The data Block Start
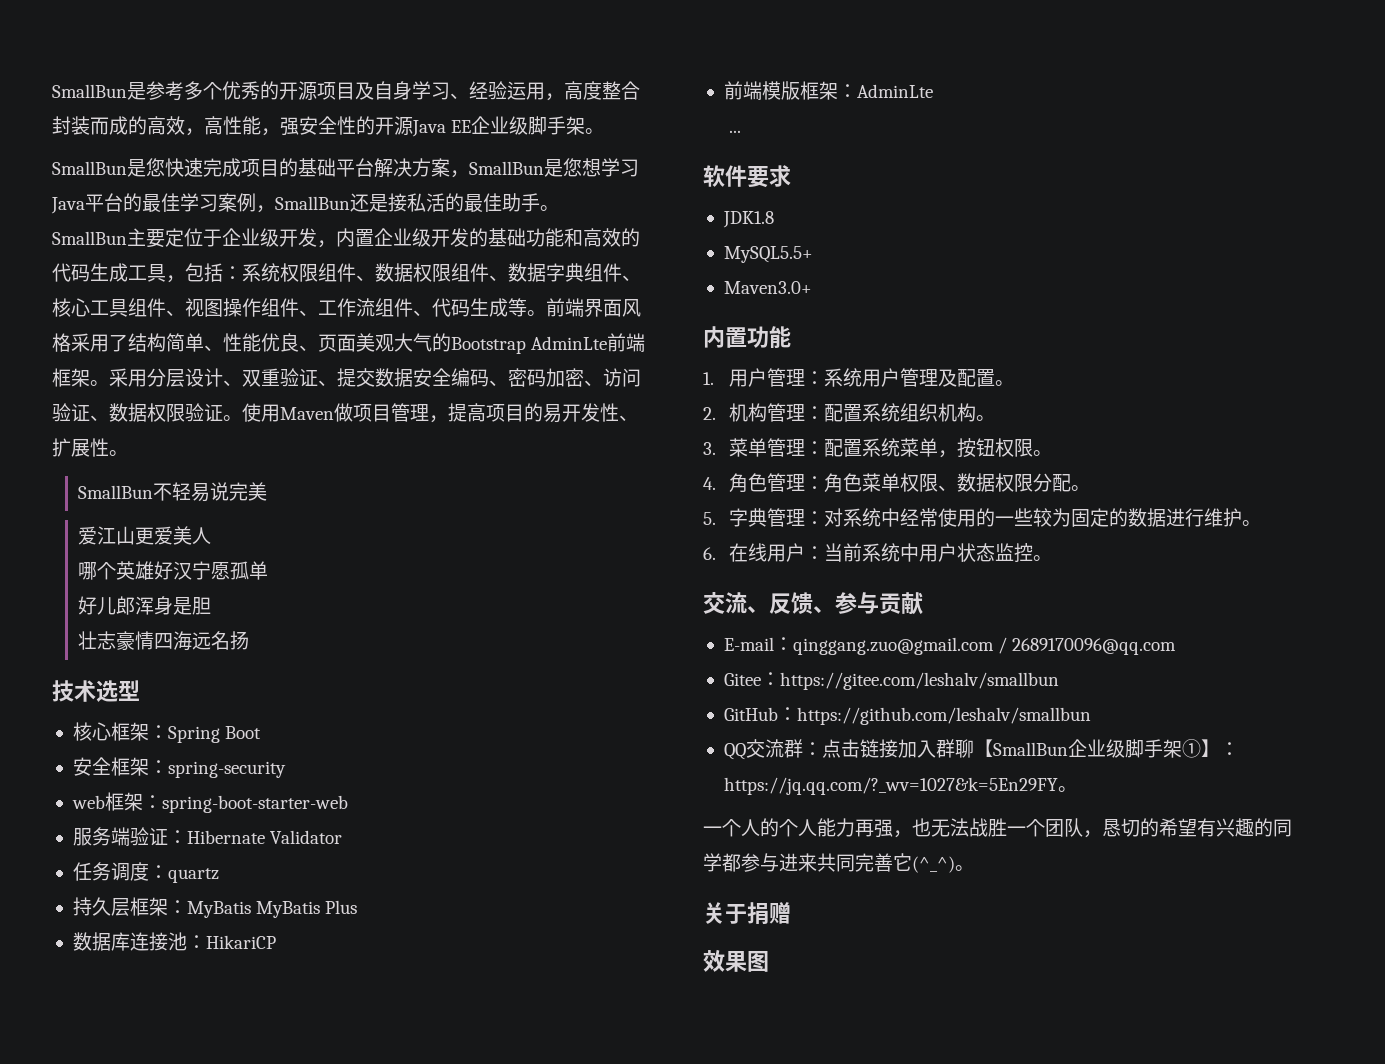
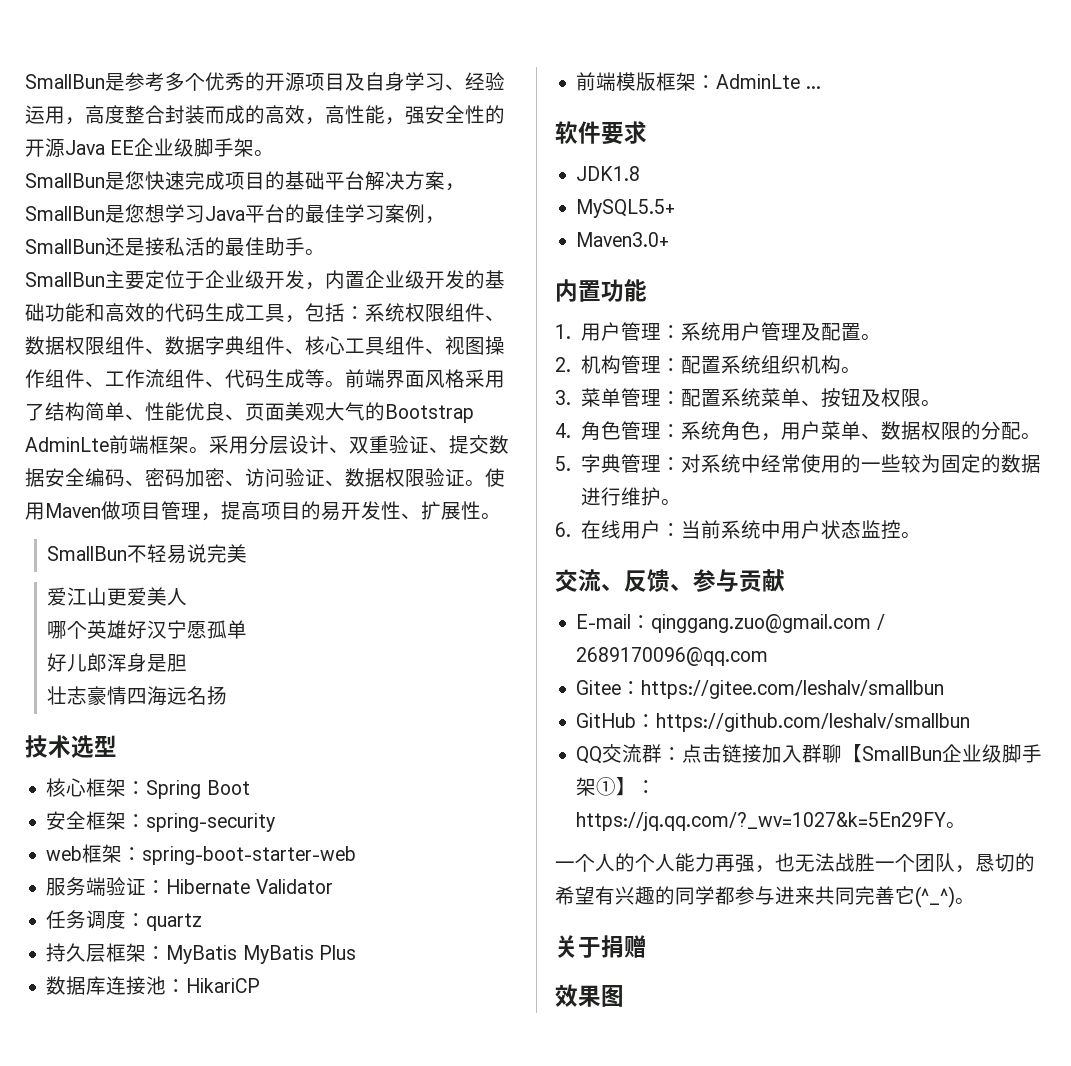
- 前端模版框架：AdminLte
- ...
+ 前端模版框架：AdminLte ...
- 3.菜单管理：配置系统菜单，按钮权限。
+ 3.菜单管理：配置系统菜单、按钮及权限。
- 4.角色管理：角色菜单权限、数据权限分配。
+ 4.角色管理：系统角色，用户菜单、数据权限的分配。

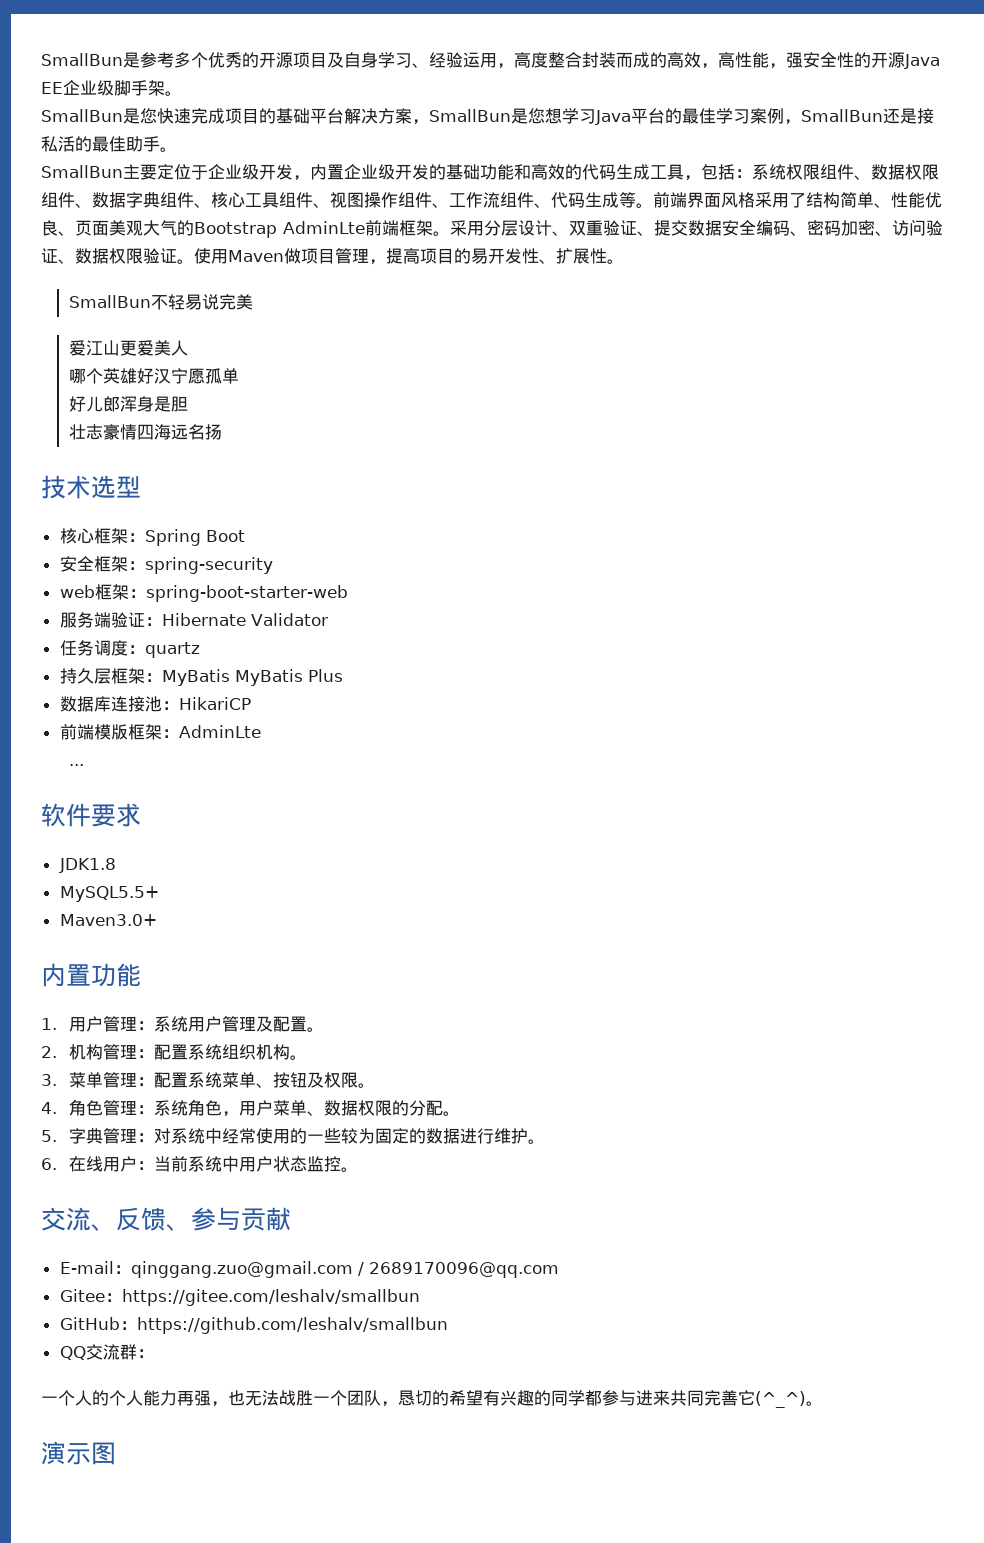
- 前端模版框架：AdminLte ...
+ 前端模版框架：AdminLte
+ ...
- QQ交流群：点击链接加入群聊【SmallBun企业级脚手架①】：https://jq.qq.com/?_wv=1027&k=5En29FY。
+ QQ交流群：
- 关于捐赠
- 效果图
+ 演示图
The data Block End
Would you copy the records word for word, without any of their pictures?

> [Your solution]
- 前端模版框架：AdminLte
- ...
+ 前端模版框架：AdminLte ...
- 3.菜单管理：配置系统菜单，按钮权限。
+ 3.菜单管理：配置系统菜单、按钮及权限。
- 4.角色管理：角色菜单权限、数据权限分配。
+ 4.角色管理：系统角色，用户菜单、数据权限的分配。

- 前端模版框架：AdminLte ...
+ 前端模版框架：AdminLte
+ ...
- QQ交流群：点击链接加入群聊【SmallBun企业级脚手架①】：https://jq.qq.com/?_wv=1027&k=5En29FY。
+ QQ交流群：
- 关于捐赠
- 效果图
+ 演示图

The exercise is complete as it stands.